2/26/2006

I don't beleive we've met...

I have a Discover America song stuck in my head. It's okay, I really like the song! It's called Green Eyes.

I just woke up about an hour ago (at noon), and I realized that I've been having bad dreams for a pretty long time now. I don't know why I didn't realize it sooner... I just don't think it registers when I wake up that I was having unpleasant dreams. I don't know how long they've been consecutively bad dreams, it could be a couple weeks, it could be a couple months. No idea. But they've all been really panicked... racing cars, underwater mazes, pursuit from scary villains, psychological torture, high-mountain cliffs, bombs, you get the idea.

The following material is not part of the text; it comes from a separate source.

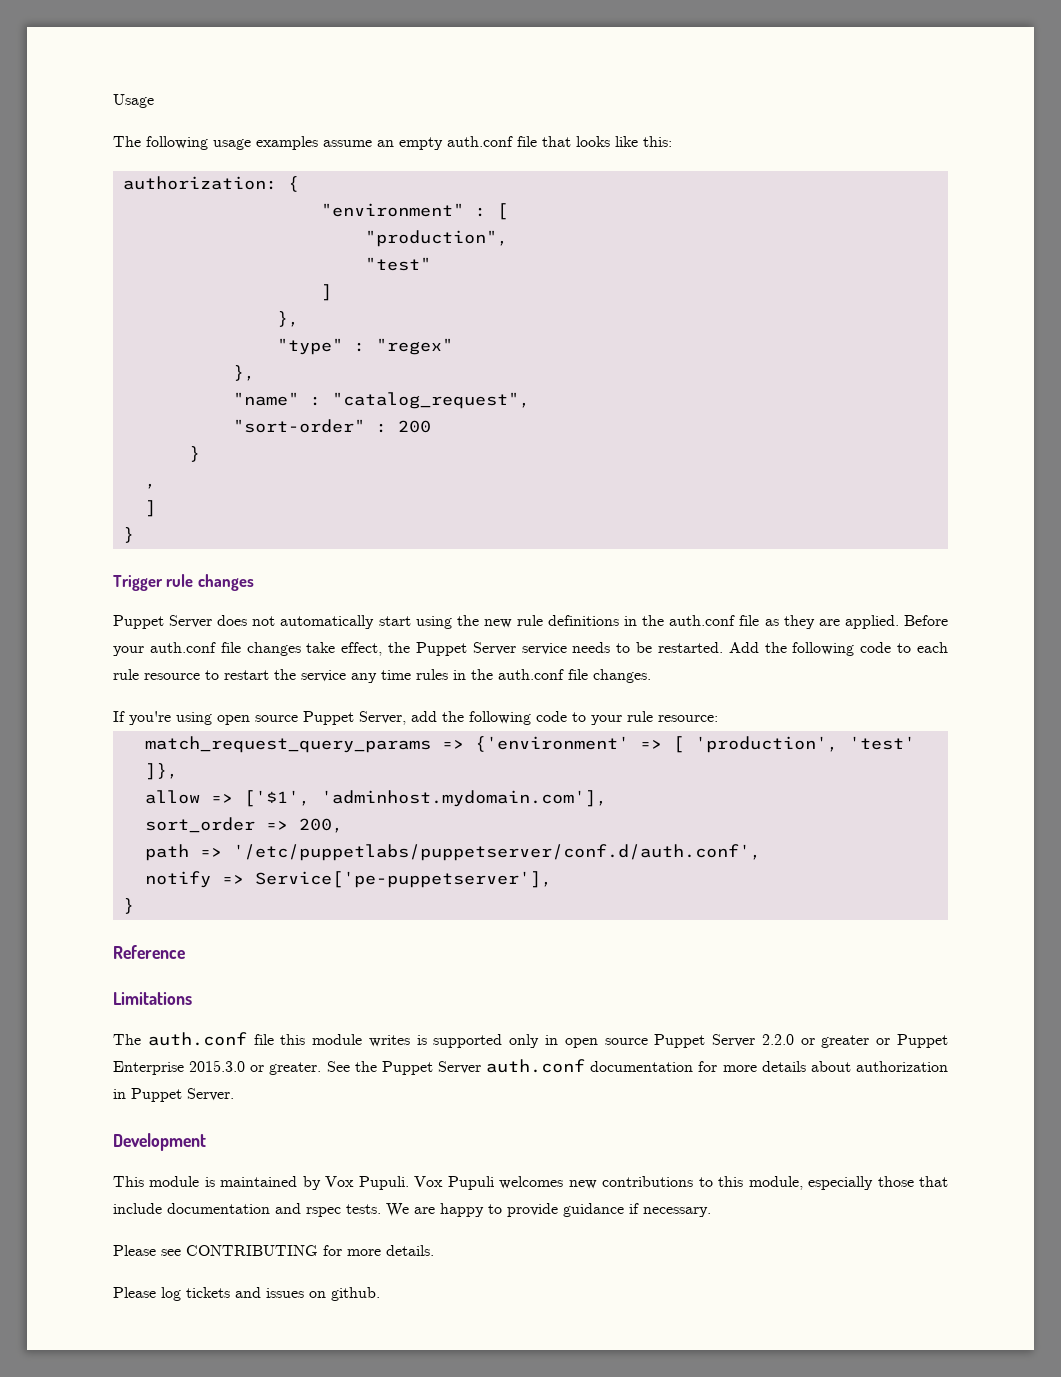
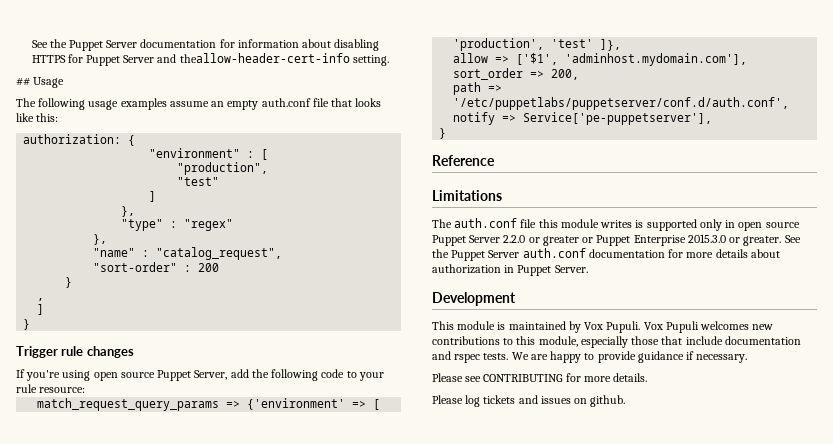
(113, 101) none -> [31,39,380,51] [31,53,389,66] [16,77,30,86] See the Puppet Server documentation for information about disabling HTTPS for Puppet Server and theallow-header-cert-info setting. // ##
[113,615,948,629] [113,642,949,656] [113,669,651,683] // Puppet Server does not automatically start using the new rule definitions in the auth.conf file as they are applied. Before your auth.conf file changes take effect, the Puppet Server service needs to be restarted. Add the following code to each rule resource to restart the service any time rules in the auth.conf file changes. -> (134, 352) none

Last night I was in a place I had been before (in my dreams, not in real life), and I climbed down this cliff face to get to the water down below. It was a really pretty place. When I got to the water, I swam to the near-by bank. The water was crystal-clear, it wasn't cold even though it looked like it should be, and I climbed out on the bank of a very big field with tall, yellow grass everywhere. It looked like it could have been a junk yard with all the old furniture and crap that was sitting everywhere, but it wasn't. It was more like a place furniture went after it was lost. It was a beautiful day, clear blue sky, and I could see for miles and miles in every direction. I was looking at a cabinet of drawers, inspecting the handle. But when I turned to face the cliff I had just climbed down, and the car parked at the top that contained the people that I was just with, I realized something was very, very wrong. They must have, too, 'cause they yelled at me to come back. Then I looked at the sky at the same time I remembered that the last time I dreamt about this place, it exploded. So I started running back to the car, while in the sky something that looked like a boat I had passed while climbing down was headed straight towards the field. Then I woke up enough to play through different scenarios in my head before the field exploded.

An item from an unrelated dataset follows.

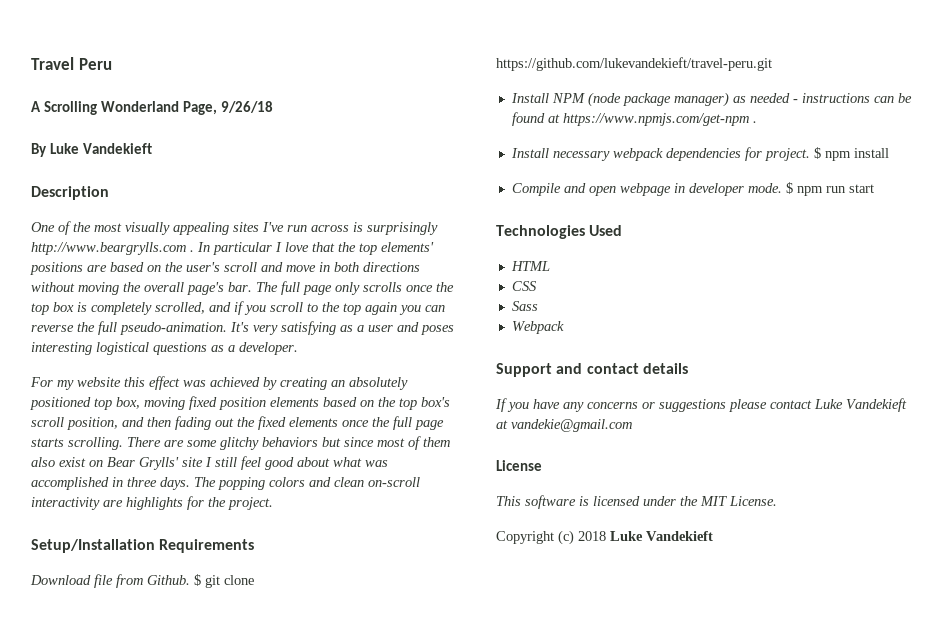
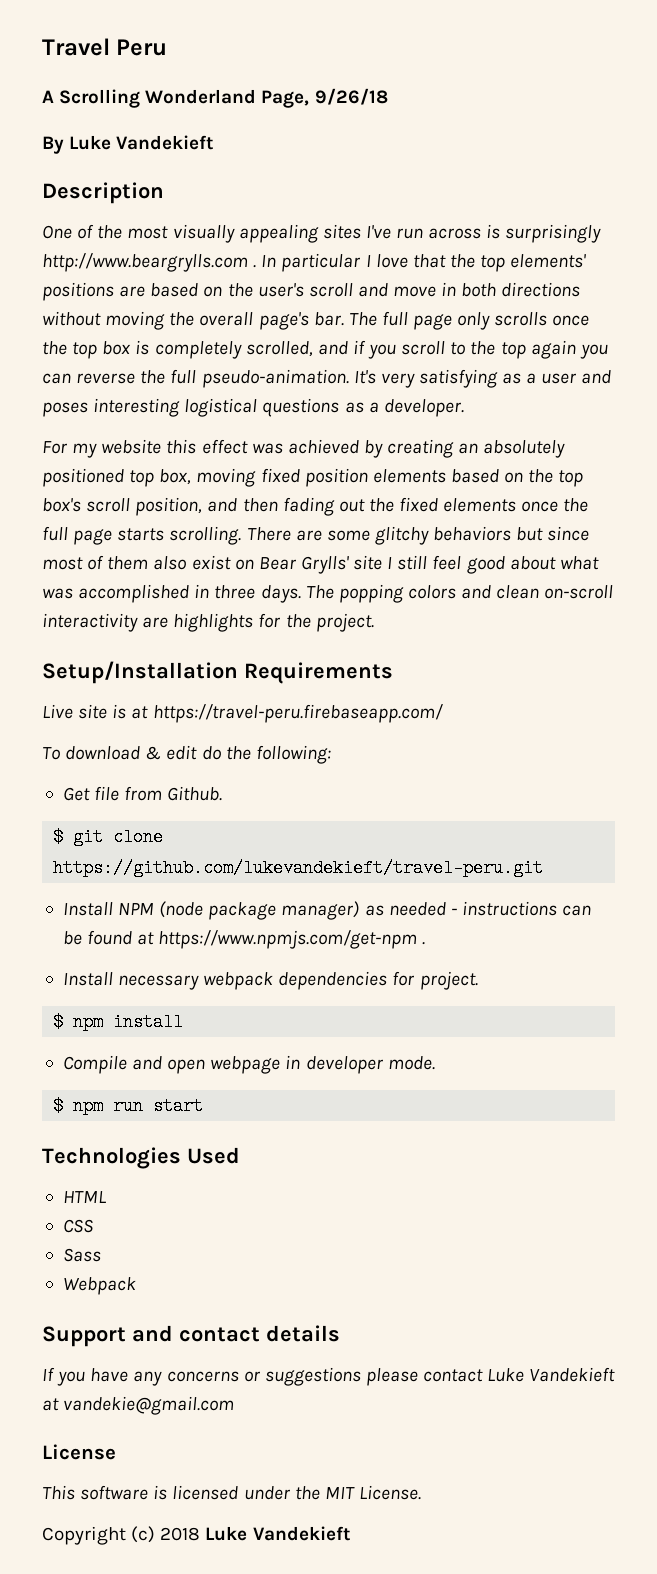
[30,575,91,585] Download -> [42,704,443,723] [42,745,331,764] [62,787,90,801] Live site is at https://travel-peru.firebaseapp.com/ // To download & edit do the following: // Get
(190, 580) none -> (223, 793) //
(810, 154) none -> (478, 980) //
(782, 188) none -> (435, 1063) //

Before the whole cliff-field part of the dream there were a ton of other parts of my dream that were unpleasant, but I won't bore you with the details. Just a few near-collisions, mountain races, and a bunch of things I'm pretty fuzzy on.

Anyway, my weekend hasn't been as homework-filled as it should have been. I didn't do anything yesterday, and Friday, all I did was work on my logo for Corporation Identification. Maybe I should get to work.